How many times have you caught yourself walking around the singing, “I’m the Map, I’m the Map, I’m the Map, I’m the Map” for hours on end after that morning’s episode of Dora the Explorer? That cheerful, repetitive voice can play over and over in your head, all day long. The next time you’re in the toy store, you’re going to look at Map and know not only who he is, but his theme song as well. And if you can make it through the day without singing, “Forest, mountain, little blue tree!” you’re stronger than I am.
That’s marketing that works.
Amazingly enough, that same catchy tune and repetitive theme works on adults too. There’s a reason kids learn faster than grown-ups do. Not only are their minds blank slates, absorbing everything around them without any of the prejudices, back-stories or pre-conceived notions that adults bring to the table every time they learn something new, they also learn it the right way.
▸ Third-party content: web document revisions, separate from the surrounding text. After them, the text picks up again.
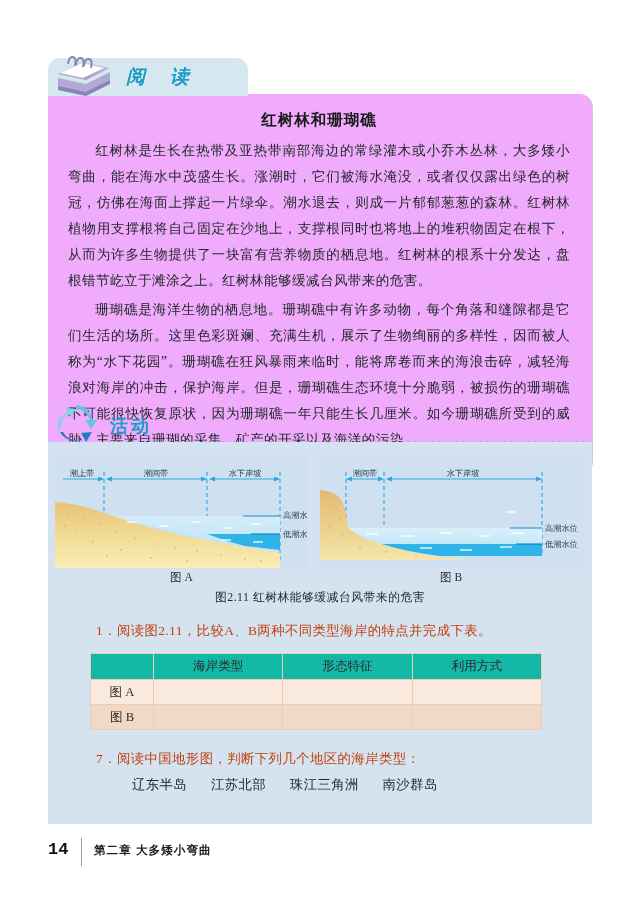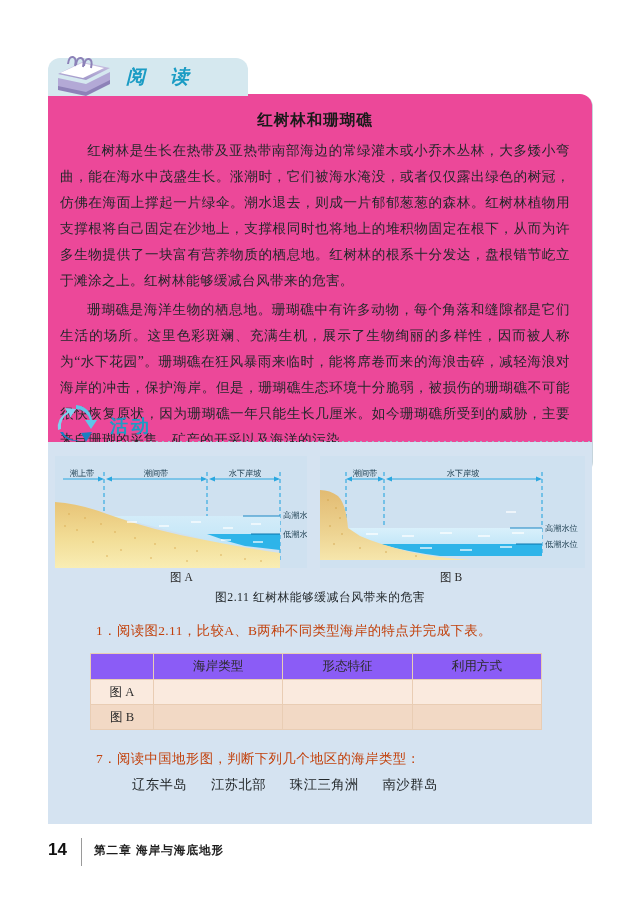--- a/index.html
+++ b/index.html
@@ -45,23 +45,23 @@
     position: absolute;
     left: 4px;
     top: -6px;
     width: 68px;
     height: 48px;
     z-index: 5;
   }
   .reading-body {
     position: relative;
     margin-top: -2px;
-    background: #ec4899;
+    background: #f0abfc;
     border-radius: 0 12px 12px 12px;
-    padding: 14px 22px 18px 12px;
+    padding: 14px 22px 18px 20px;
     box-sizing: border-box;
     min-height: 330px;
     box-shadow: 1px 1px 0 rgba(140,170,185,0.5);
   }
   .reading-title {
     text-align: center;
     font-size: 15.5px;
     font-weight: bold;
     color: #1a1a1a;
     margin: 2px 0 7px 0;
@@ -192,38 +192,38 @@
   .answer-table th, .answer-table td {
     border: 1px solid #e9cdb4;
     height: 24px;
     font-size: 12.6px;
     font-family: "Liberation Serif", "DejaVu Serif", serif;
     color: #2b2b2b;
     font-weight: normal;
     text-align: center;
     padding: 0;
   }
-  .answer-table thead th { background: #8b5cf6; height: 25px; }
+  .answer-table thead th { background: #14b8a6; height: 25px; }
   .answer-table tbody tr:nth-child(1) td { background: #faeade; }
   .answer-table tbody tr:nth-child(2) td { background: #f2d9c5; }
   .answer-table .rowhead { width: 62px; }
 
   
   .footer {
     position: absolute;
     left: 48px;
     top: 840px;
     width: 544px;
     height: 28px;
   }
   .page-number {
     position: absolute;
     left: 0;
     top: 0;
-    font-family: Liberation Sans, sans-serif;
+    font-family: Liberation Mono, monospace;
     font-size: 17px;
     font-weight: bold;
     color: #111111;
   }
   .footer-divider {
     position: absolute;
     left: 33px;
     top: -2px;
     width: 1px;
     height: 28px;
@@ -471,14 +471,14 @@
       <span>珠江三角洲</span>
       <span>南沙群岛</span>
     </div>
 
   </div>
 </div>
 
 <div class="footer">
   <span class="page-number">14</span>
   <span class="footer-divider"></span>
-  <span class="footer-text">第二章  海岸与海底地形</span>
+  <span class="footer-text">第二章  大多矮小弯曲</span>
 </div>
 
 </body></html>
In relation to their natural world, with constant repetition to reinforce the idea and create an actual neural pathway into their brain.
Adults learn like that too. Tell me you saw the State Farm Cars 2 commercial. It’s fantastic. Not only does it have fun, colorful characters that most of us know and remember (I have a Finn McMissile car taped to my dashboard as we speak), but every adult in America had to fight the urge to sing, “Like a good neighbor, State Farm is there!” Why? Because constant repetition and a cheerful tune have burned the company’s catchphrase into our brains, and now? Now there’s no going back.
How does your marketing campaign use repetition and those childhood ways to reach your clientele?